On Monday, Apple announced blockbuster financial results for the most recent quarter, proving that—once again—the company appears to be immune to the economic woes that are dogging the rest of the industry. Then, the next day, it updated almost its entire Mac product line, although the company, in typical form, refused to lower prices.

Apple announced that it earned $1.67 billion on revenues of $9.87 billion for the quarter ending in September. The company sold more than 3 million Macs in the quarter, enough for 3.86 percent market share worldwide, and about 9 percent in the United States. The biggest gain, perhaps, was with the company's best-selling iPhone, which racked up 7.4 million unit sales in the quarter, up 7 percent year over year. The iPod was down 8 percent, however, with sales of 10.2 million units.

A day later, Apple wiped out almost its entire stable of Macs and replaced them with new models. The flagship iMac line was overhauled with two new 21.5" and 27" 16:9 widescreen displays, with prices ranging from $1,200 (about three times the average price of a PC) to over $2,000 (about the average price of a used car). Even in the all-in-one category, the iMac is expensive: HP sells a 20" all-in-one PC with multi-touch features the iMac lacks for just $900.
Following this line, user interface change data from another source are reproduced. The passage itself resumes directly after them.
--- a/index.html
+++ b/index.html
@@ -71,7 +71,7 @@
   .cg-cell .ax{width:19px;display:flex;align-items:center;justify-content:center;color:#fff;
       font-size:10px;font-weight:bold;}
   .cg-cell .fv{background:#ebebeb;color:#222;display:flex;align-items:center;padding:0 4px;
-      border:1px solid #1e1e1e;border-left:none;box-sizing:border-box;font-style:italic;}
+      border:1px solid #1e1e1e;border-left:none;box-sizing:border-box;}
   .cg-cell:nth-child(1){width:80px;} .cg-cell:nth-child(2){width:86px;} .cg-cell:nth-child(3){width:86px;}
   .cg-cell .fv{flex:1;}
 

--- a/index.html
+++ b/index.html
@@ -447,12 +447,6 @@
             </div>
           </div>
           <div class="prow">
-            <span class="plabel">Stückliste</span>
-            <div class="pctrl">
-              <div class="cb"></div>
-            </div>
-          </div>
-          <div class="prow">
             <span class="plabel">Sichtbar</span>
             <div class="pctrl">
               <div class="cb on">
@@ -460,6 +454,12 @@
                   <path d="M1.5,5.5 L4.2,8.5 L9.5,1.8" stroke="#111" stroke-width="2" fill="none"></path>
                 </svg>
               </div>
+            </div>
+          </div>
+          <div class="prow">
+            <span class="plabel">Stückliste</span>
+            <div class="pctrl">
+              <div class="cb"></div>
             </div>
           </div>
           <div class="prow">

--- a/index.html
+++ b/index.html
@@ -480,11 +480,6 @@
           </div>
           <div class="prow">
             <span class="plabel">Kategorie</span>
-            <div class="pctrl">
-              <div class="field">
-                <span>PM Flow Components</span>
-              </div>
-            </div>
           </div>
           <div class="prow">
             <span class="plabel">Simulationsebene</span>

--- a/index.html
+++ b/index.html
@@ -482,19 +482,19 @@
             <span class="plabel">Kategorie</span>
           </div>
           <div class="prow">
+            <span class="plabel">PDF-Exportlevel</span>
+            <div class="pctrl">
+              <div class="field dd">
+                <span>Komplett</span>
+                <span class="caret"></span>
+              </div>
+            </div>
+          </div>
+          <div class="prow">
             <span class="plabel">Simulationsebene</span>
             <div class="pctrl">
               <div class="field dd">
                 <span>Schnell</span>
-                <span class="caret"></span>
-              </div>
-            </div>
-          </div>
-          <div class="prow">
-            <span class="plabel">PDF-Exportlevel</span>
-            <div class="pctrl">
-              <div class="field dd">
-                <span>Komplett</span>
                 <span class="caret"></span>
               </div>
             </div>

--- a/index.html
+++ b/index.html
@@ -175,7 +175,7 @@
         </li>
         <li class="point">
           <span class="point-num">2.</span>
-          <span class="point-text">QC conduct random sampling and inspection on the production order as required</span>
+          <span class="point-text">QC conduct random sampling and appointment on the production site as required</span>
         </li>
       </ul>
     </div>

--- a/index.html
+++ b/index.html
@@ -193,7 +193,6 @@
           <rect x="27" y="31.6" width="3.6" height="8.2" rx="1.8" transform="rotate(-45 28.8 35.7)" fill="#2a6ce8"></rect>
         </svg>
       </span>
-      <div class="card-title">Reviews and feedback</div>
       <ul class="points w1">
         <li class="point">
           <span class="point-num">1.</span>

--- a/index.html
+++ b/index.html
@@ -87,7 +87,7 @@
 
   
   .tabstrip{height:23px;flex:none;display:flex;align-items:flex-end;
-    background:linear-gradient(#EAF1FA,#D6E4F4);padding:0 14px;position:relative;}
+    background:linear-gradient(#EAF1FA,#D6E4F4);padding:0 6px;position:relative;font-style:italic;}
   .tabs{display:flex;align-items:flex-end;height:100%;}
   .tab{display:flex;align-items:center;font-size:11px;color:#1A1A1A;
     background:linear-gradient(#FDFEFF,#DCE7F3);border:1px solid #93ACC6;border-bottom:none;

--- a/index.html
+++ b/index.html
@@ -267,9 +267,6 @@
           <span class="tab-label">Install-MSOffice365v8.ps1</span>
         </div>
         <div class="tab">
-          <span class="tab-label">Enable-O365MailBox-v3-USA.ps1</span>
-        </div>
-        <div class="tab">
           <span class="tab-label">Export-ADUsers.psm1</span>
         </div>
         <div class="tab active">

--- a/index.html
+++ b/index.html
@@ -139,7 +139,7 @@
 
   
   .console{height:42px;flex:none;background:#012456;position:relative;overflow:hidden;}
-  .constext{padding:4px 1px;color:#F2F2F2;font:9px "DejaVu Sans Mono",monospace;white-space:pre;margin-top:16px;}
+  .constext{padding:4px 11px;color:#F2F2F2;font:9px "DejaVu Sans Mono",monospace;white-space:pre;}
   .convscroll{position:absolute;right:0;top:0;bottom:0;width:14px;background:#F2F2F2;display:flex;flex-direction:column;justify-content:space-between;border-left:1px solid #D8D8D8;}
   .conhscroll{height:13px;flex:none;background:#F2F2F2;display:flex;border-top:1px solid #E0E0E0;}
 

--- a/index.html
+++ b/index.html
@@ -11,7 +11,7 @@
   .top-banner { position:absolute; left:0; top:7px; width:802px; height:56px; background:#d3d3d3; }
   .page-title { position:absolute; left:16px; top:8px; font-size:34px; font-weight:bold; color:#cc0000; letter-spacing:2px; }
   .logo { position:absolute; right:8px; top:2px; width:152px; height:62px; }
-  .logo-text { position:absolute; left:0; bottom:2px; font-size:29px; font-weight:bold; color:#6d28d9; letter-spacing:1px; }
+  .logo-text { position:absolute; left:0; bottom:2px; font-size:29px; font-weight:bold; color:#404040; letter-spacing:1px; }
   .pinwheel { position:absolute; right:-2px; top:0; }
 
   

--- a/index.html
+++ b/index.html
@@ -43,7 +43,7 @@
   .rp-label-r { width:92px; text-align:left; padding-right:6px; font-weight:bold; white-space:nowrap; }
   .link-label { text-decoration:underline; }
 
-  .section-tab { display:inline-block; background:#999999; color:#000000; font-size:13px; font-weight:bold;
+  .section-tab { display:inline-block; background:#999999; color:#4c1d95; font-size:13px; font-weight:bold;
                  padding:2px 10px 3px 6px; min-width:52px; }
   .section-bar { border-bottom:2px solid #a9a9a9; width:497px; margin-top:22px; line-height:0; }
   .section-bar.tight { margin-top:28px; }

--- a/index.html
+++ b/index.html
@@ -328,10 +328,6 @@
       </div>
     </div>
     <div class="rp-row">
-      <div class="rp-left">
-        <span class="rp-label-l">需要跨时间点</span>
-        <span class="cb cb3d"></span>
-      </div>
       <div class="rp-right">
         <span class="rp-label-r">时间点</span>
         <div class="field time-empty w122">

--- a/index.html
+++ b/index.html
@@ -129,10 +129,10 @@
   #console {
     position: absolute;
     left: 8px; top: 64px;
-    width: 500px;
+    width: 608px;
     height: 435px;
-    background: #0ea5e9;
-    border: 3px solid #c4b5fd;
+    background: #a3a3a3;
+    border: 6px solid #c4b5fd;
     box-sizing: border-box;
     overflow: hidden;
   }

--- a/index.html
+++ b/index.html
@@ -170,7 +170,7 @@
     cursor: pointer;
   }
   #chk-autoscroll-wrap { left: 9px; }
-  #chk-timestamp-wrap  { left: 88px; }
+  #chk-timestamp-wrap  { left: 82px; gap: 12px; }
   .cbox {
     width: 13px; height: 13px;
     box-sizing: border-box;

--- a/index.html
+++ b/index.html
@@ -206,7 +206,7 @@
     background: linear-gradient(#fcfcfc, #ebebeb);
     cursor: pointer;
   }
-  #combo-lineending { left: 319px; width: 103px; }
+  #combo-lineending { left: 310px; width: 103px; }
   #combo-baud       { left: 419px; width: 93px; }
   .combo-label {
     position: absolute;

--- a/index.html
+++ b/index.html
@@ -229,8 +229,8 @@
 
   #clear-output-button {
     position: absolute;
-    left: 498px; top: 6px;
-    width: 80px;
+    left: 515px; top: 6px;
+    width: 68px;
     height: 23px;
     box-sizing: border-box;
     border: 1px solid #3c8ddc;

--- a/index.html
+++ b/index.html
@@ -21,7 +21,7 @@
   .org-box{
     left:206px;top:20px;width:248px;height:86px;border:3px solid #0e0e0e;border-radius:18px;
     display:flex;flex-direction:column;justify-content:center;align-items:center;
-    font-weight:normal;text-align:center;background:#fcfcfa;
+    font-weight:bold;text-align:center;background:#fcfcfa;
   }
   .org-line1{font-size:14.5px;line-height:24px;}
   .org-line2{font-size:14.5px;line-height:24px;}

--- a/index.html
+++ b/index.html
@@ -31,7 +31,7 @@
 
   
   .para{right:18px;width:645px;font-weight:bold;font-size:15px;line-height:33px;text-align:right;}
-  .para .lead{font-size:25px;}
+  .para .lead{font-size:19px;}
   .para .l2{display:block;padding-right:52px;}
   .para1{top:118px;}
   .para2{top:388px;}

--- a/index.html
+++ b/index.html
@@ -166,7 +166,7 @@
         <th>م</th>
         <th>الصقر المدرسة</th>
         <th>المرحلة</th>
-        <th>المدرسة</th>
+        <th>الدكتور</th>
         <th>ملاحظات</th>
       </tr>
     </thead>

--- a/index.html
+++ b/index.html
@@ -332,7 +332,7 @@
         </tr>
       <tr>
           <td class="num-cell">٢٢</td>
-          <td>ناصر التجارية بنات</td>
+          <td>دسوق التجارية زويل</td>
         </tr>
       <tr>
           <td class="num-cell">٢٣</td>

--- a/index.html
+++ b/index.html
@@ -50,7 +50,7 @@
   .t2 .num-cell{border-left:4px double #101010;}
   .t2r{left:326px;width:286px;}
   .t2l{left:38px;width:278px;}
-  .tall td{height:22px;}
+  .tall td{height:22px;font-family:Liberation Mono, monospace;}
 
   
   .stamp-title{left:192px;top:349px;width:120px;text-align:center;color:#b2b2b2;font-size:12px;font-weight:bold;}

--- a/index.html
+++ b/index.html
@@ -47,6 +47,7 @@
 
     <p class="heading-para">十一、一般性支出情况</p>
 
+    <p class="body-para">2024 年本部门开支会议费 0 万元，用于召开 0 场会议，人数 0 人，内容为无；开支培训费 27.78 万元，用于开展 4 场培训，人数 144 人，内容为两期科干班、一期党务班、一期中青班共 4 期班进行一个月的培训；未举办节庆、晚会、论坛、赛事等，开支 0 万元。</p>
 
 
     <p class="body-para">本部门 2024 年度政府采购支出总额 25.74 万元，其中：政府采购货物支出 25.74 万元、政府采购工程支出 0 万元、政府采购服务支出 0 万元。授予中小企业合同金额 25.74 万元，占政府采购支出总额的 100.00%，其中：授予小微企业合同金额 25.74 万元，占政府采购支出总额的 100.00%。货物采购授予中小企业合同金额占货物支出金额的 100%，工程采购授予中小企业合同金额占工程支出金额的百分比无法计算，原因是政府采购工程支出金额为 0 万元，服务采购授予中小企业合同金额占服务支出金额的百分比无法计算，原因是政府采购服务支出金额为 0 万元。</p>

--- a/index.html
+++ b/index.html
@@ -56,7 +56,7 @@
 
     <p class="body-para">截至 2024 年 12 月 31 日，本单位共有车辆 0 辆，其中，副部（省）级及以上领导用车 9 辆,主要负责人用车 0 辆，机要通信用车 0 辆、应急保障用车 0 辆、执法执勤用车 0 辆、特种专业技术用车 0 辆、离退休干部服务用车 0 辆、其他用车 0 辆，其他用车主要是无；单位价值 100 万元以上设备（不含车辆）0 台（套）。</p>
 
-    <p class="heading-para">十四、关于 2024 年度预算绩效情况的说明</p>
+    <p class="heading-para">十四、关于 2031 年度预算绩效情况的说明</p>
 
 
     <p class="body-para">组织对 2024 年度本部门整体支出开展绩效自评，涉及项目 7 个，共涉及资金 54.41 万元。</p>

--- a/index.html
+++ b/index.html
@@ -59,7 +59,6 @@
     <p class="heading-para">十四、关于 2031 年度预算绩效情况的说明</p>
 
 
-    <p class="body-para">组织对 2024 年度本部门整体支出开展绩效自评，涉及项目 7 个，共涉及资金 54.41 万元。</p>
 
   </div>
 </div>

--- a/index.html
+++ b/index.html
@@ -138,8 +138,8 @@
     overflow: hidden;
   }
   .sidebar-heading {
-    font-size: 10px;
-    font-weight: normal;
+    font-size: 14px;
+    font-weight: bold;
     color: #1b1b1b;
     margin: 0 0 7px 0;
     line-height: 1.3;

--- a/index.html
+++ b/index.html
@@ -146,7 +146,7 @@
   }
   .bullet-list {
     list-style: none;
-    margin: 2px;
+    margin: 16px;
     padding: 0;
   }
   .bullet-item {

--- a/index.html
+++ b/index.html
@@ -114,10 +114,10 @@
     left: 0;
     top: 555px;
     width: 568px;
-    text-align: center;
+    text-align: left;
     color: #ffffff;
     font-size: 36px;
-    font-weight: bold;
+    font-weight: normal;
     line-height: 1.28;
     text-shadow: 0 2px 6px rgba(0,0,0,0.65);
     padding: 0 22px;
The low-end Mac mini line, which hasn't seen a form factor update in—well, ever—soldiers on with slightly faster processors and similarly high $600-to-$1,000 pricing. Curiously, Apple is now selling a Mac mini server of sorts, as well, though the lack of two networking ports limits its appeal and speaks volumes about Apple's inability to grasp this market.

On the notebook side, the previous-generation MacBook that Apple still sells to keep a foot in the bargain bin (a strategy it also sneakily employs with the iPod touch) was updated with more RAM and hard drive capacity. But the big change in the $1,000 device was the addition of a sealed, non-removable battery, just like the even more expensive MacBook Pros.

Apple also introduced a new multi-touch mouse, the Magic Mouse, which provides support for swiping gestures and multi-finger presses. It appears to work only with Macs and won't ship until November. But the Magic Mouse might just be the most compelling product Apple ships this year. I'm curious to see how well it works.

Rounding out the updates, Apple also shipped new versions of its AirPort wireless networking hardware, Time Capsule network storage devices, and—why not?—the tiny Apple Remote, which can remotely control a Mac or iPod with dock.